General and Administrative. Our general and administrative expenses were $4.0 million and $9.8 million for the six months ended June 30, 2023 and 2022, respectively. The decrease of $5.8 million was primarily a result of a reduction in personnel costs of $4.1 million, a decrease in consulting expenses of $0.9 million, a decrease in public company costs of $0.4 million, a decrease of $0.2 million in patent legal expenses and a decrease of $0.2 million in other costs.

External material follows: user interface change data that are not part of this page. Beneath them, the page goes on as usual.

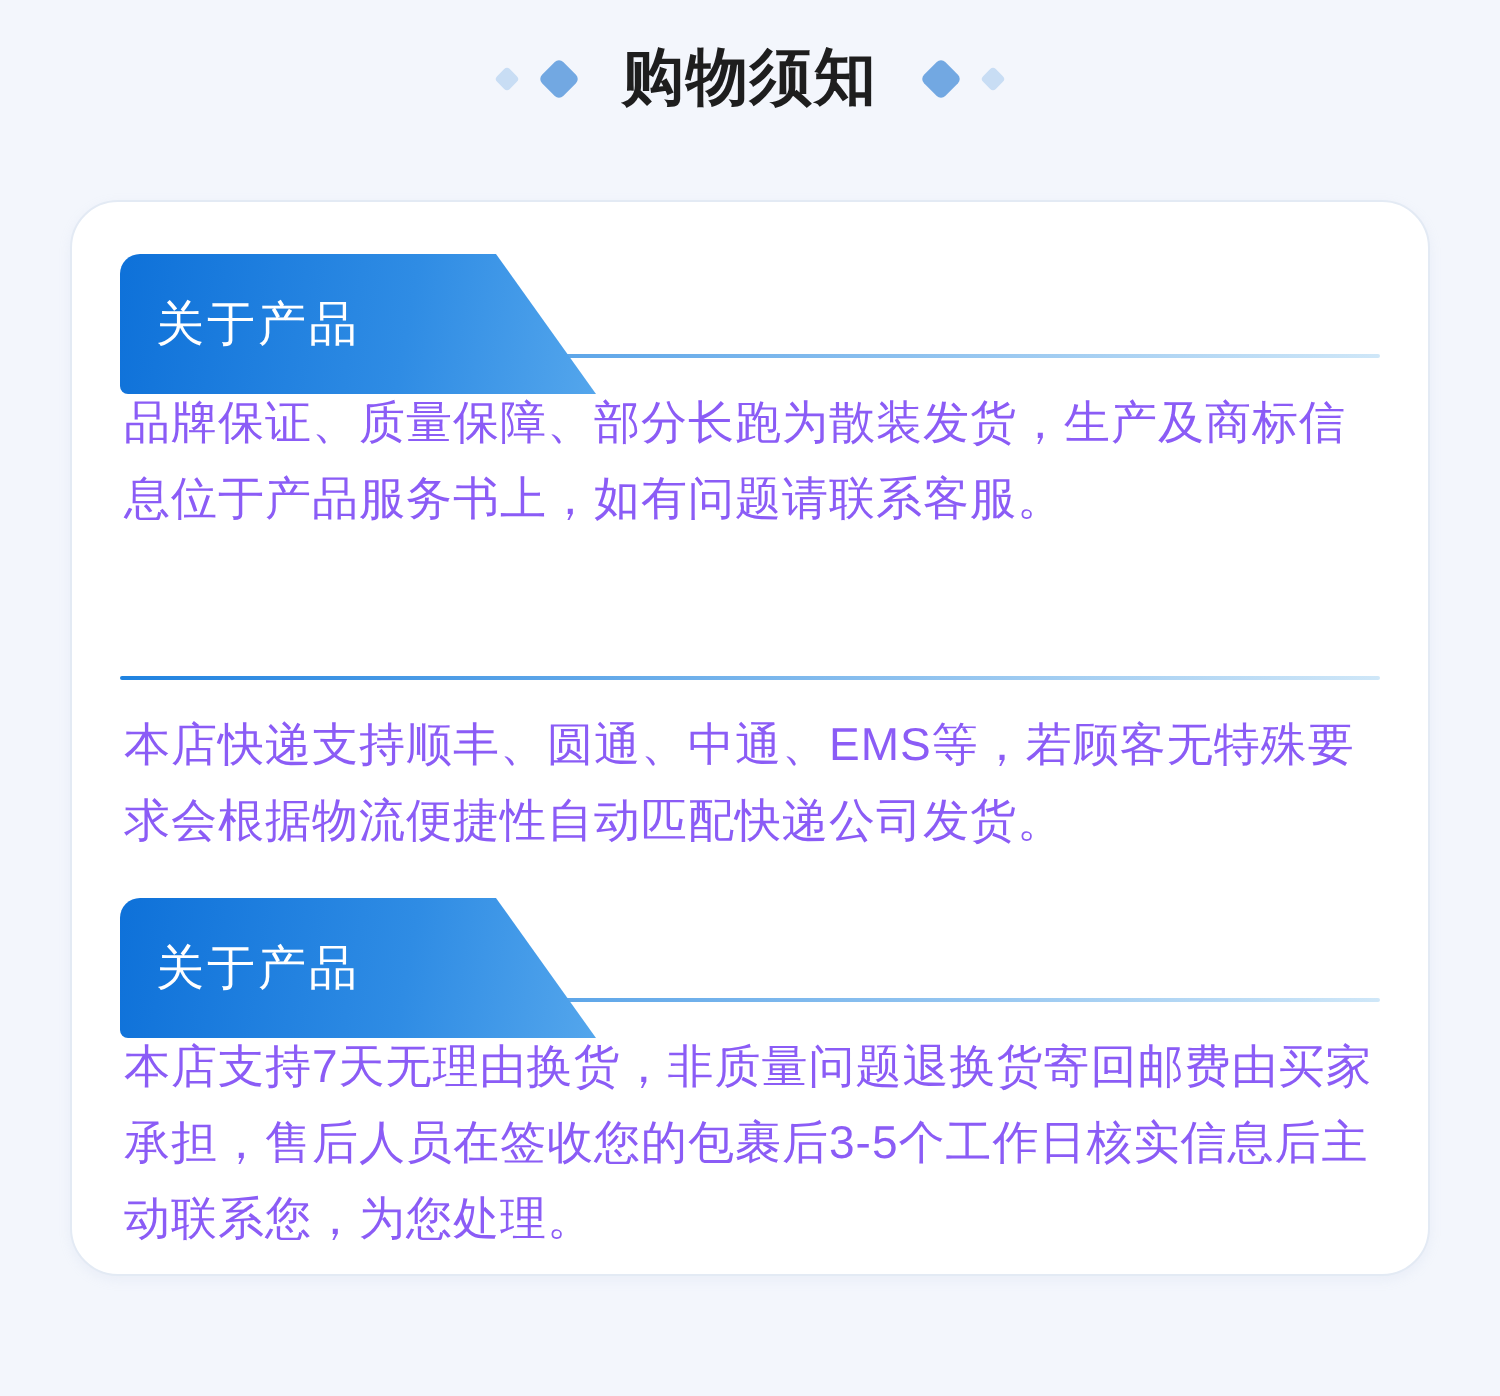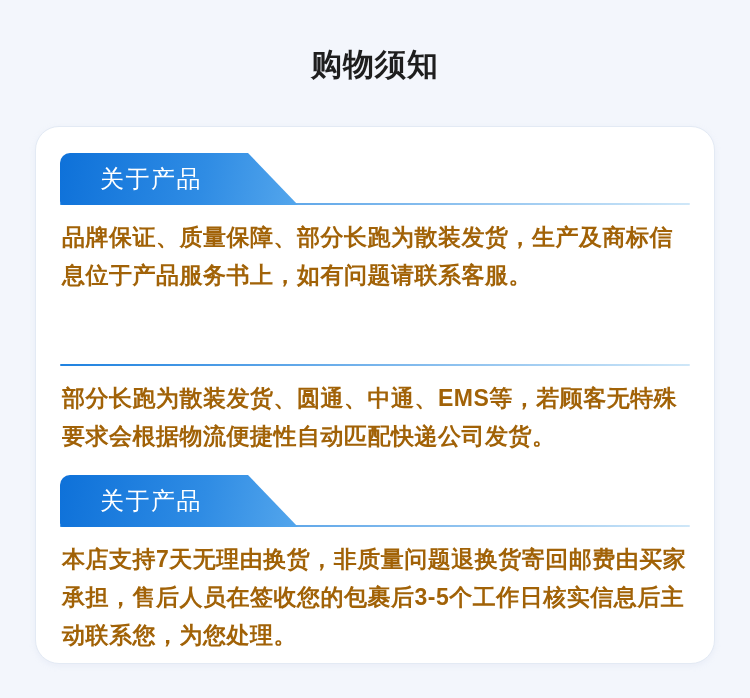--- a/index.html
+++ b/index.html
@@ -12,23 +12,22 @@
     width: 750px;
     height: 698px;
     background: #f3f6fc;
     overflow: hidden;
   }
   
   .page-header {
     display: flex;
     align-items: center;
     justify-content: center;
-    padding-top: 44px;
+    padding-top: 18px;
     height: 42px;
-    flex-direction: column;
   }
   .page-title {
     font-size: 31px;
     font-weight: 700;
     color: #1e1e1e;
     margin: 0 17px;
     letter-spacing: 1px;
   }
   .diamond {
     width: 15px;
@@ -69,43 +68,42 @@
     bottom: 0;
     height: 2px;
     border-radius: 1px;
     background: linear-gradient(90deg, #1f82e0, #cfe7f8);
   }
   .ribbon-banner {
     position: absolute;
     left: 0;
     top: 0;
     width: 238px;
-    height: 52px;
+    height: 70px;
     box-sizing: border-box;
     display: flex;
     align-items: center;
-    padding-left: 40px;
+    padding-left: 18px;
     background: linear-gradient(100deg, #0e71d9 0%, #2f8ce4 60%, #54a6ec 100%);
     border-radius: 10px 0 0 4px;
     clip-path: polygon(0 0, calc(100% - 50px) 0, 100% 100%, 0 100%);
   }
   .ribbon-label {
     color: #ffffff;
     font-size: 24px;
     letter-spacing: 1.5px;
   }
   
   .section-body {
     margin: 13px 2px 0;
     width: 628px;
     font-size: 23px;
     line-height: 38px;
-    color: #a16207;
+    color: #8b5cf6;
     letter-spacing: 0.5px;
-    font-weight: bold;
   }
 </style>
 </head>
 <body>
 
 <div class="page">
 
   <div class="page-header">
     <span class="diamond small"></span>
     <span class="diamond"></span>
@@ -123,21 +121,21 @@
           <span class="ribbon-label">关于产品</span>
         </div>
       </div>
       <p class="section-body">品牌保证、质量保障、部分长跑为散装发货，生产及商标信息位于产品服务书上，如有问题请联系客服。</p>
     </div>
 
     <div class="section">
       <div class="ribbon">
         <div class="ribbon-line"></div>
       </div>
-      <p class="section-body">部分长跑为散装发货、圆通、中通、EMS等，若顾客无特殊要求会根据物流便捷性自动匹配快递公司发货。</p>
+      <p class="section-body">本店快递支持顺丰、圆通、中通、EMS等，若顾客无特殊要求会根据物流便捷性自动匹配快递公司发货。</p>
     </div>
 
     <div class="section">
       <div class="ribbon">
         <div class="ribbon-line"></div>
         <div class="ribbon-banner">
           <span class="ribbon-label">关于产品</span>
         </div>
       </div>
       <p class="section-body">本店支持7天无理由换货，非质量问题退换货寄回邮费由买家承担，售后人员在签收您的包裹后3-5个工作日核实信息后主动联系您，为您处理。</p>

Change in Fair Value of Warrants and Derivatives. Our derivative liability is our obligation to issue shares of our Series X Preferred Stock and common stock, at the option of the investor in TIT and is revalued at each reporting period. The fair value increased by $2.9 million for the six months ended June 30, 2023 as a result of an increase in our share price.

39


 

Change in Contingent Consideration valuation. Our contingent consideration is related to shares held in escrow as a result of the Merger and is revalued at each reporting period. The fair value increased by $0.1 million for the six months ended June 30, 2023 as a result of an increase in our share price.

 

Other Expense, net. Other expense was $3.0 million and $1.1 million for the six months ended June 30, 2023 and 2022, respectively. The increase in other expense of $1.9 million was primarily due to the loss on extinguishment of debt as a result of the fifth amendment to the MAM credit agreement of $2.1 million, partially offset by a decrease in financing expenses also related to our MAM credit agreement of $0.2 million.

 

Income (loss) on discontinued operations. Income from discontinued operations for the six months ended June 30, 2023 was $18.7 million, compared to a loss from discontinued operation for the six months ended June 30, 2022 of $7.8 million, an increase in income of $26.5 million, which primarily relates to our discontinued commercial business of ANJESO. The increase in income from the discontinued operation was primarily the result of a decrease of $17.4 million in expense related to the change in fair value of contingent consideration, a decrease of $8.4 million in reduced selling expenses due to the discontinuation of commercialization of ANJESO, and a decrease of $1.3 million in amortization expense, partially offset by an increase of $0.6 million in expense related to the impairment of property and equipment in 2023 related to ANJESO.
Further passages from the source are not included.